The problem is really simple : let’s separate the concerns in such manner that we can adapt a sufficient small piece of code to our needs, whatever those needs might be.
In the case of a router, http.Request gives us access to the requested path. So, if we are able to process that path in a way that we need, we might not need a router at all. In the end we should be able to write a well anchored set of business logic rules without making the effort to adapt our mental model to a set of rules and conventions imposed by the authors of a package.
To give you a simple example, most routers won’t allow you to have a otherwise
route : match this route with this handler - and so on, but otherwise, put all other requests on this handler. This comes handy when you need to cover a dynamic defined route, like serving a request based on the slug of a title or the slug of category (title slug being the otherwise
handler).
Let’s try to forget about what a route really is, by splitting it into three main properties : a http method (GET/POST/PUT/etc.), a path string and a function which needs to be called if that path string looks like something particular.
From now on, we’re going to deal with that string only.

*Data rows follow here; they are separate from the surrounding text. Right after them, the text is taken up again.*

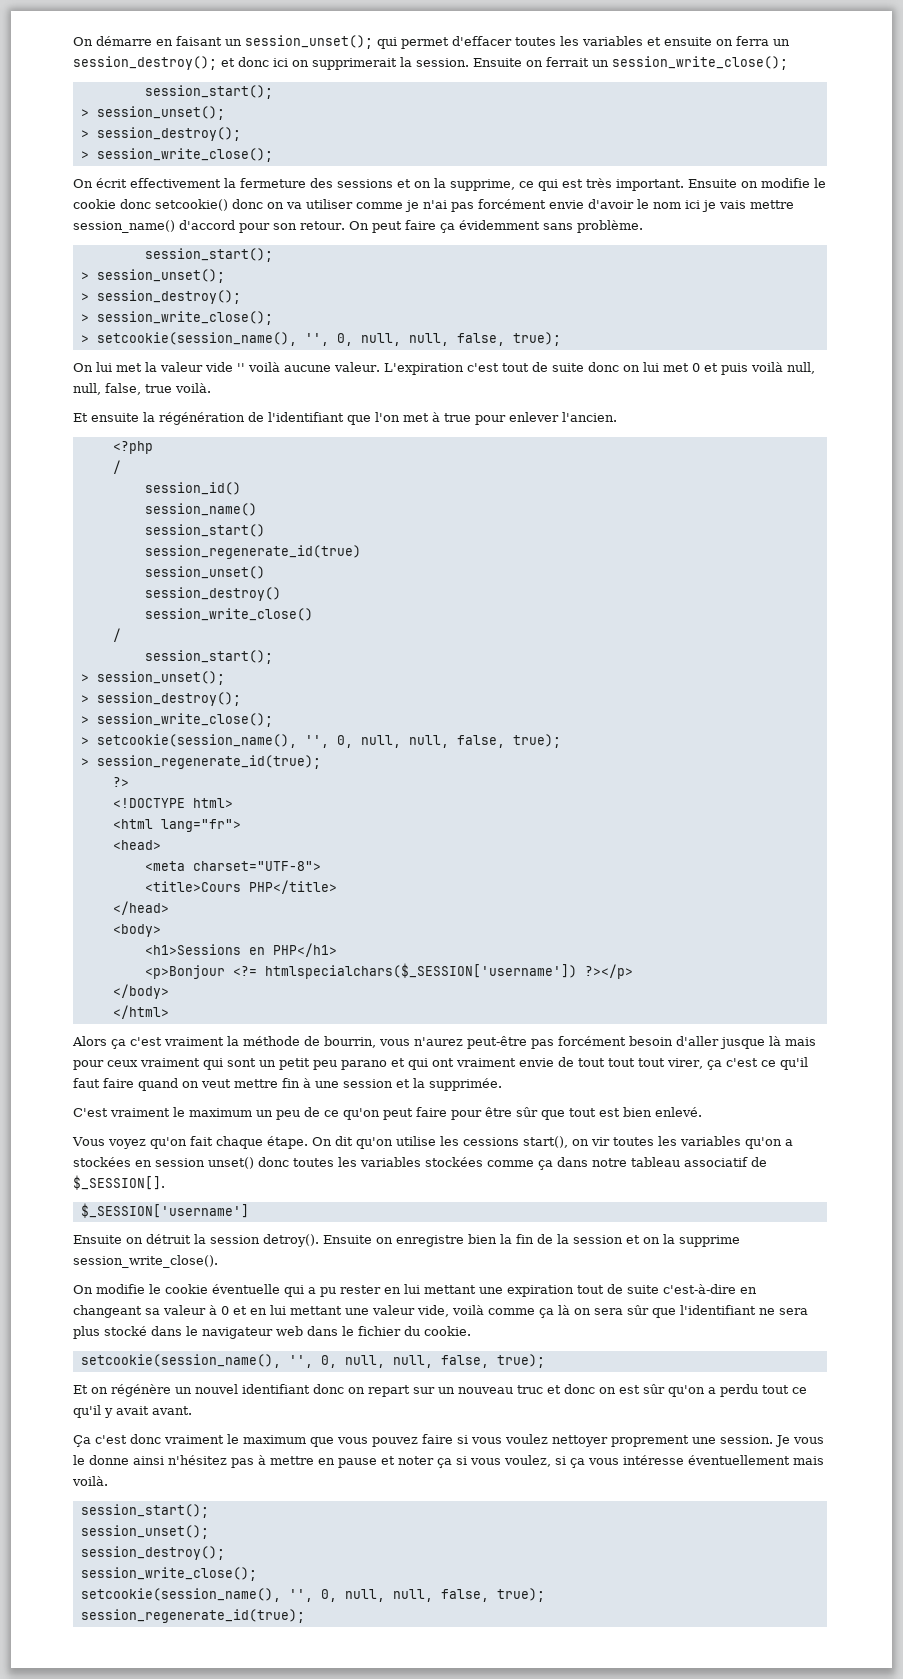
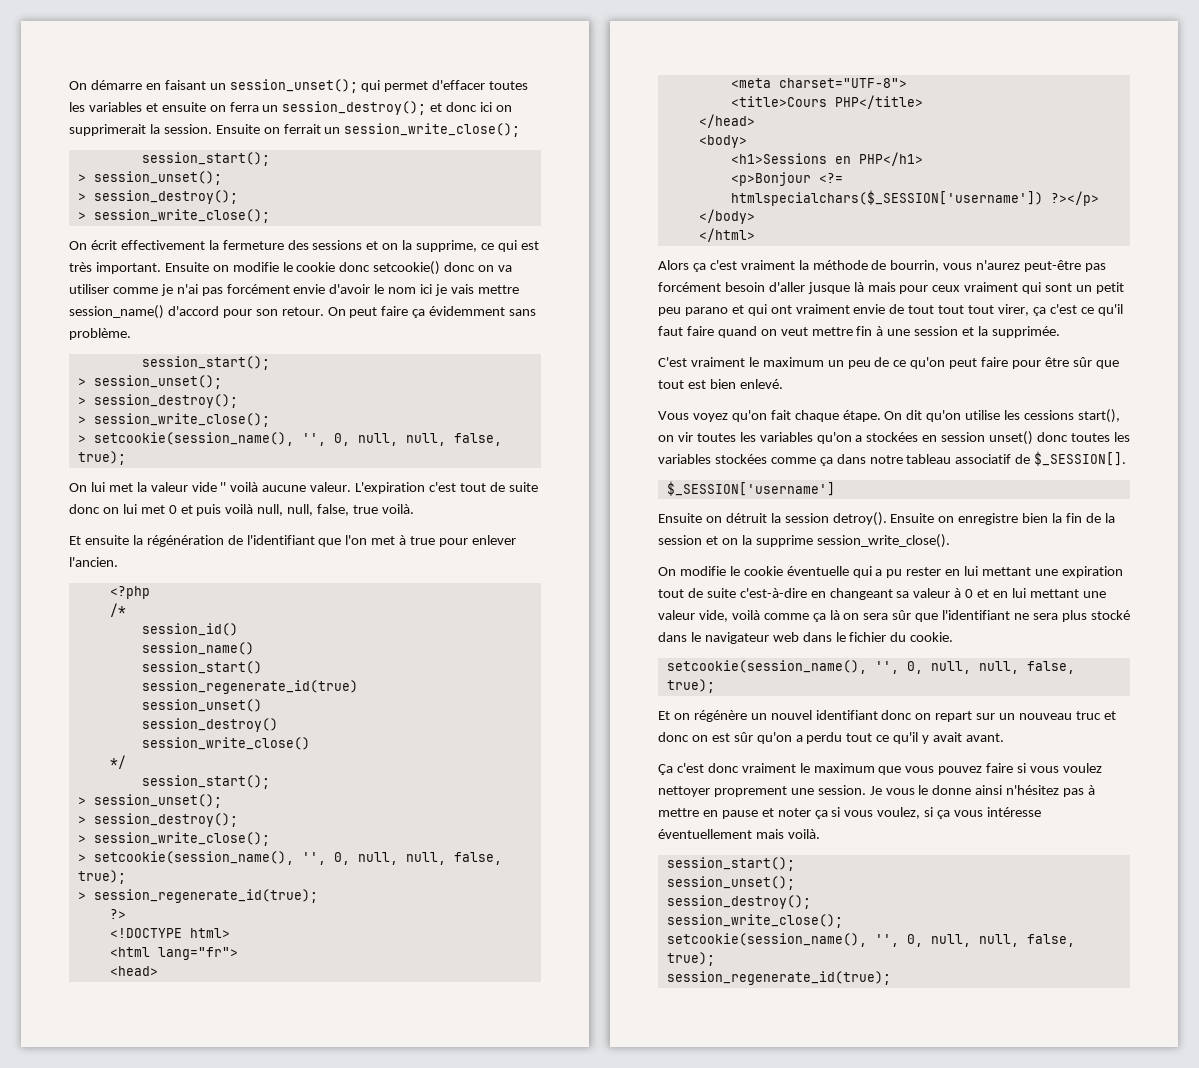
  <?php
- /
+ /*
  session_write_close()
- /
+ */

Leaving the theory alone, the applications of a radix tree are constructing a tree of pieces of strings which hold a reference to an object (fancy called associative arrays with keys).
Let’s get coding:
package radix
type (
Tree struct {
root Node
}
Edge struct {
label string
parent *Node
child *Node
}
Edges []Edge
leafNode struct {
key string
value interface{}
}
Node struct {
leaf *leafNode
edges Edges
}
)
func (n *Node) isLeaf() bool {
return n.leaf != nil && len(n.edges) == 0
}
func (n *Node) createNode(edgeKey, leafKey string, value interface{}) {
leafNode := &Node{
leaf: &leafNode{
key: leafKey,
value: value,
},
}
newEdge := Edge{
label: edgeKey,
parent: n,
child: leafNode,
}
n.edges = append(n.edges, newEdge)
}
func (n *Node) createNodeWithEdges(newKey string, edgeKey string) *Node {
if n.isLeaf() {
//node is leaf node could not split, return nil
return nil
}
for idx, edge := range n.edges {
if edge.label == edgeKey {
// backup for split
oldNode := edge.child
// create a new node
newNode := &Node{}
// replace current edge with a new one
n.edges[idx] = Edge{
label: newKey,
parent: n,
child: newNode,
}
// connect to original node
remainKey := strings.TrimPrefix(edgeKey, newKey)
newEdge := Edge{
label: remainKey,
parent: newNode,
child: oldNode,
}
// append the edges with that new edge
newNode.edges = append(newNode.edges, newEdge)
return newNode
}
}
return nil
}
// it's recursive
func (t *Tree) insert(target *Node, edgeKey string, leafKey string, value interface{}) {
// we've reached leaf
if target.isLeaf() {
if leafKey == target.leaf.key {
// the same leaf key, update value
// if overwriting values is by convention forbidden, should panic
target.leaf.value = value
} else {
// insert leaf key value as new child node of target
// original leaf node, became another leaf of target
target.createNode(edgeKey, leafKey, value)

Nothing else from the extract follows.